One of the most instrumental people in identifying SARS as a new and deadly disease was Dr Carlo Urbani, who was the director of infectious diseases for WHO’s Western Pacific Region, working in Viet Nam.
One day, Dr Urbani received a call from a hospital in Hanoi to assist in investigating what appeared to be a severe case of flu. After examining the patient, he realised it was not flu, and something else was going on.
Dr Urbani’s rapid actions were critical in helping to contain the epidemic by triggering a global response that was key to stopping the outbreak in Viet Nam, and saving countless lives around the world.
Recognizing that this new disease was highly contagious, Dr Urbani decided to spend several days at the hospital coordinating infection prevention and control procedures, quarantine interventions and maintaining the morale of hospital staff.

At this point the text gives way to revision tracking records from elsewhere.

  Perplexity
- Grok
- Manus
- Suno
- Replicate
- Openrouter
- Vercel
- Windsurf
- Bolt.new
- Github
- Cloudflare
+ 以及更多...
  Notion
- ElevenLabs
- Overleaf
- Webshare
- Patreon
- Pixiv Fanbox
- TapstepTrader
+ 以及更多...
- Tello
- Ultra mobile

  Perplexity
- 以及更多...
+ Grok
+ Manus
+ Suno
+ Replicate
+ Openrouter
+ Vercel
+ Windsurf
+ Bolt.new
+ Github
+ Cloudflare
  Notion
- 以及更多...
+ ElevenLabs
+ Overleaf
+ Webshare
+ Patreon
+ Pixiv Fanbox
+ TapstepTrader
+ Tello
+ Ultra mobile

The following month, during a flight to Bangkok, Dr Urbani developed symptoms of SARS, and died of complications related to the disease less than three weeks later. He was 46 years old, and left behind his wife and their three children.
On Saturday, I will have the honour of participating in the opening of the Carlo Urbani Museum in his hometown of Castelplanio, Italy.
Today we are honoured to be joined by Dr Urbani’s son, Tommaso Urbani.
Tommaso, thank you so much for joining us. You have the floor.
[TOMMASO URBANI ADDRESSED THE MEDIA]
Grazie mille, Tommaso, see you soon, and thank you again for your commitment to continuing your father’s legacy.